WORK TASK: Pictures are to be omitted; everything else in the data must be transcribed exactly.

INFORMATION PROVIDED:
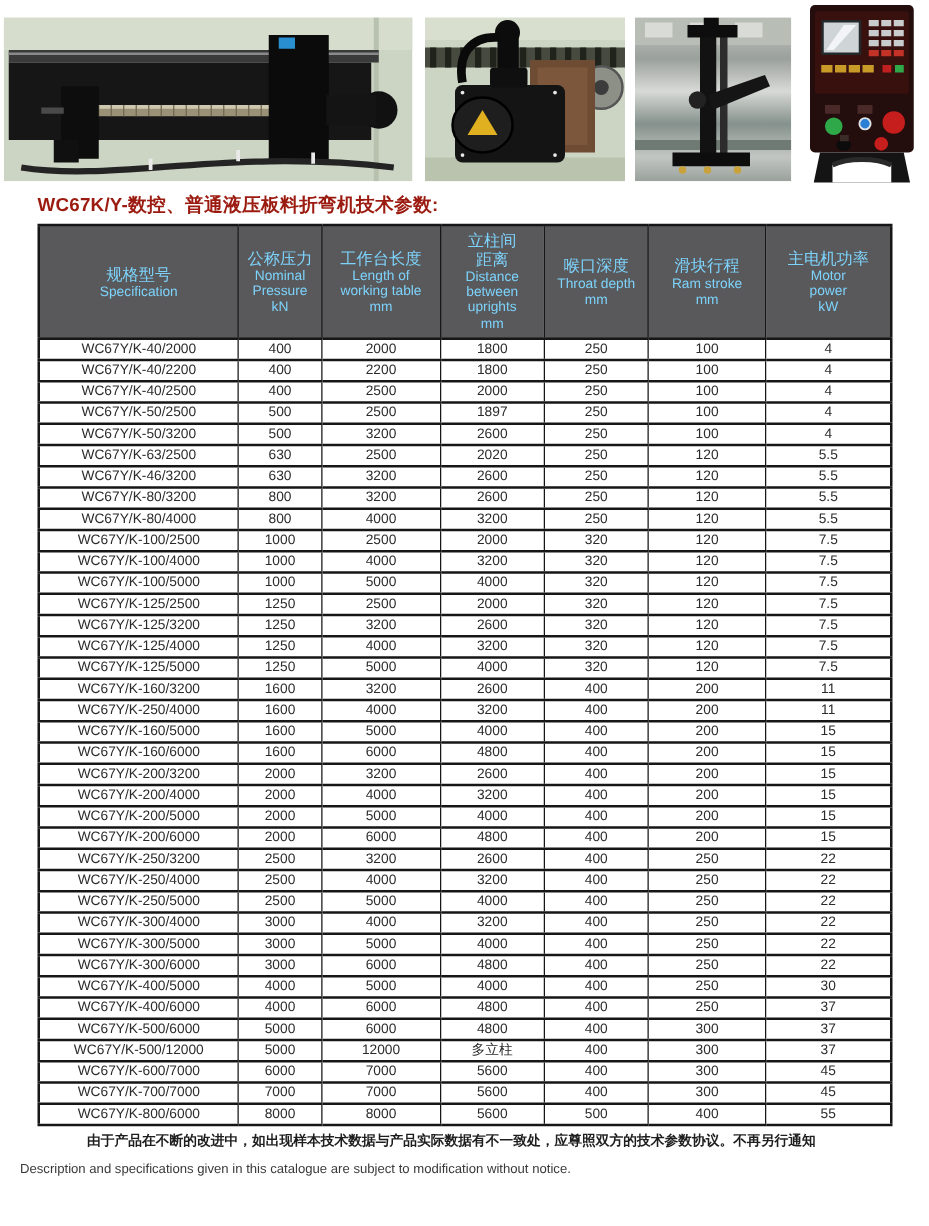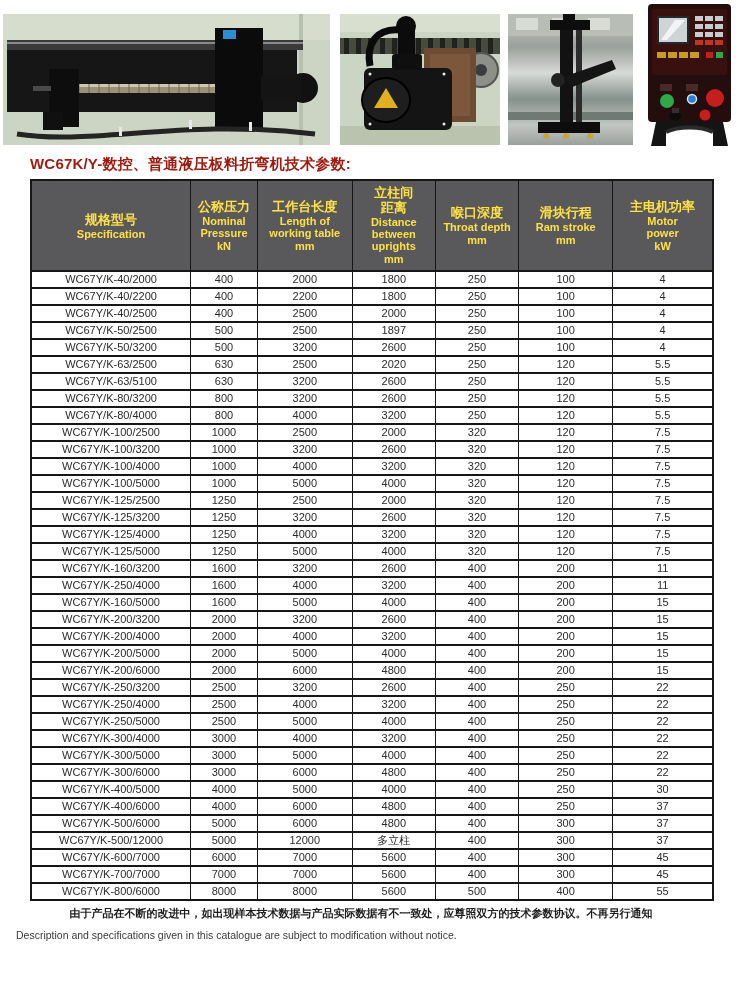--- a/index.html
+++ b/index.html
@@ -44,7 +44,7 @@
     text-align:center;vertical-align:middle;padding:0;
   }
   table.spec thead th{
-    background:var(--header-bg);color:#fde047;font-weight:bold;
+    background:var(--header-bg);color:#7dd3fc;font-weight:normal;
     padding:4px 2px;height:76px;
   }
   .th-cn{font-size:13px;line-height:15px;white-space:pre-line;}

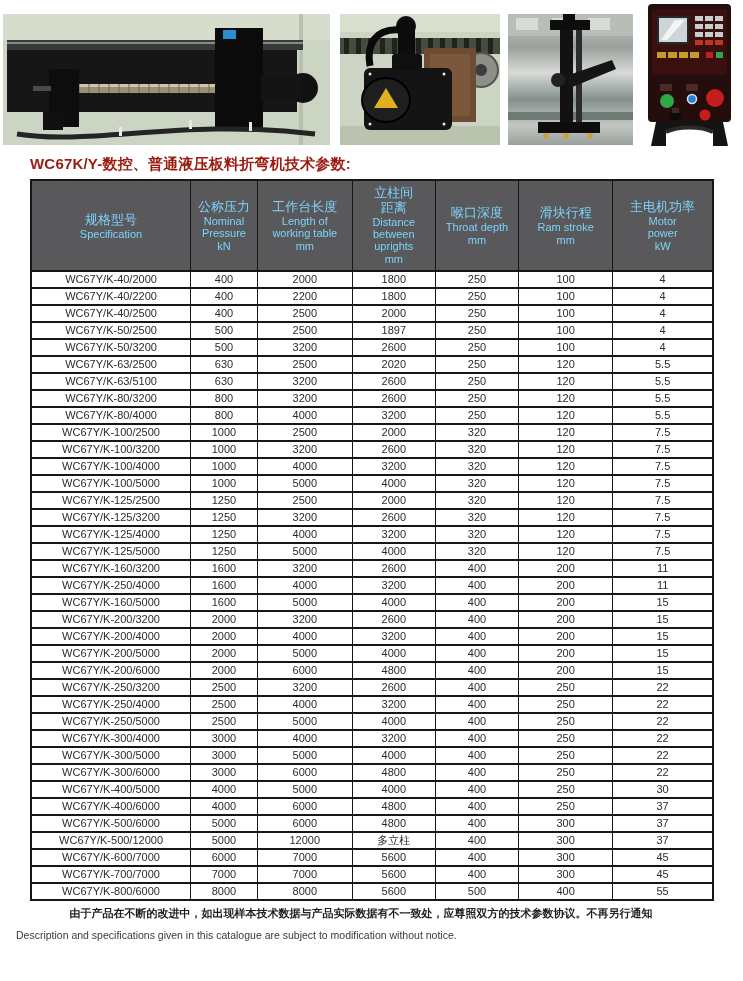--- a/index.html
+++ b/index.html
@@ -362,7 +362,7 @@
           <td>5.5</td>
         </tr>
         <tr>
-          <td>WC67Y/K-63/5100</td>
+          <td>WC67Y/K-46/3200</td>
           <td>630</td>
           <td>3200</td>
           <td>2600</td>

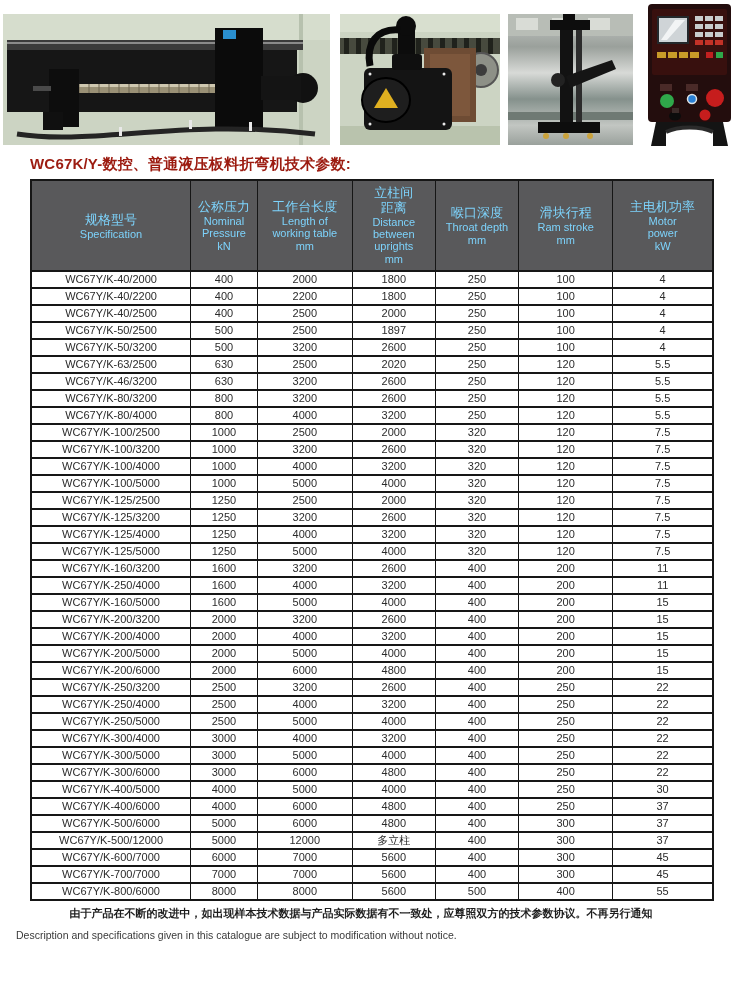--- a/index.html
+++ b/index.html
@@ -398,15 +398,6 @@
           <td>7.5</td>
         </tr>
         <tr>
-          <td>WC67Y/K-100/3200</td>
-          <td>1000</td>
-          <td>3200</td>
-          <td>2600</td>
-          <td>320</td>
-          <td>120</td>
-          <td>7.5</td>
-        </tr>
-        <tr>
           <td>WC67Y/K-100/4000</td>
           <td>1000</td>
           <td>4000</td>

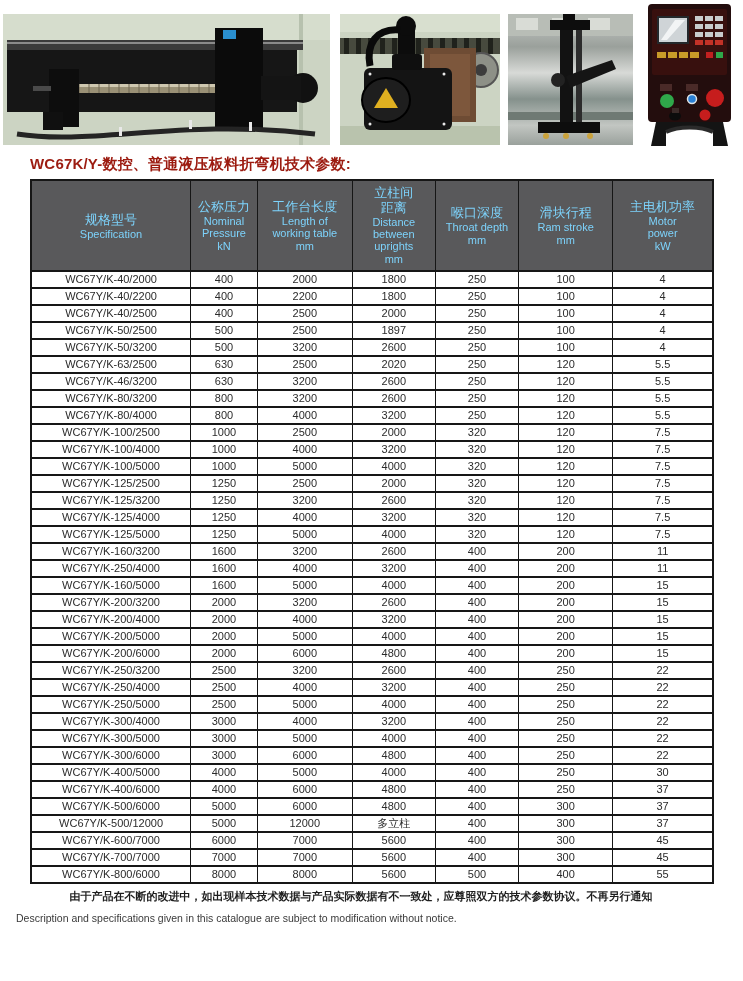--- a/index.html
+++ b/index.html
@@ -479,6 +479,15 @@
           <td>15</td>
         </tr>
         <tr>
+          <td>WC67Y/K-160/6000</td>
+          <td>1600</td>
+          <td>6000</td>
+          <td>4800</td>
+          <td>400</td>
+          <td>200</td>
+          <td>15</td>
+        </tr>
+        <tr>
           <td>WC67Y/K-200/3200</td>
           <td>2000</td>
           <td>3200</td>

EXERCISE RESPONSE:
--- a/index.html
+++ b/index.html
@@ -44,7 +44,7 @@
     text-align:center;vertical-align:middle;padding:0;
   }
   table.spec thead th{
-    background:var(--header-bg);color:#fde047;font-weight:bold;
+    background:var(--header-bg);color:#7dd3fc;font-weight:normal;
     padding:4px 2px;height:76px;
   }
   .th-cn{font-size:13px;line-height:15px;white-space:pre-line;}

--- a/index.html
+++ b/index.html
@@ -362,7 +362,7 @@
           <td>5.5</td>
         </tr>
         <tr>
-          <td>WC67Y/K-63/5100</td>
+          <td>WC67Y/K-46/3200</td>
           <td>630</td>
           <td>3200</td>
           <td>2600</td>

--- a/index.html
+++ b/index.html
@@ -398,15 +398,6 @@
           <td>7.5</td>
         </tr>
         <tr>
-          <td>WC67Y/K-100/3200</td>
-          <td>1000</td>
-          <td>3200</td>
-          <td>2600</td>
-          <td>320</td>
-          <td>120</td>
-          <td>7.5</td>
-        </tr>
-        <tr>
           <td>WC67Y/K-100/4000</td>
           <td>1000</td>
           <td>4000</td>

--- a/index.html
+++ b/index.html
@@ -479,6 +479,15 @@
           <td>15</td>
         </tr>
         <tr>
+          <td>WC67Y/K-160/6000</td>
+          <td>1600</td>
+          <td>6000</td>
+          <td>4800</td>
+          <td>400</td>
+          <td>200</td>
+          <td>15</td>
+        </tr>
+        <tr>
           <td>WC67Y/K-200/3200</td>
           <td>2000</td>
           <td>3200</td>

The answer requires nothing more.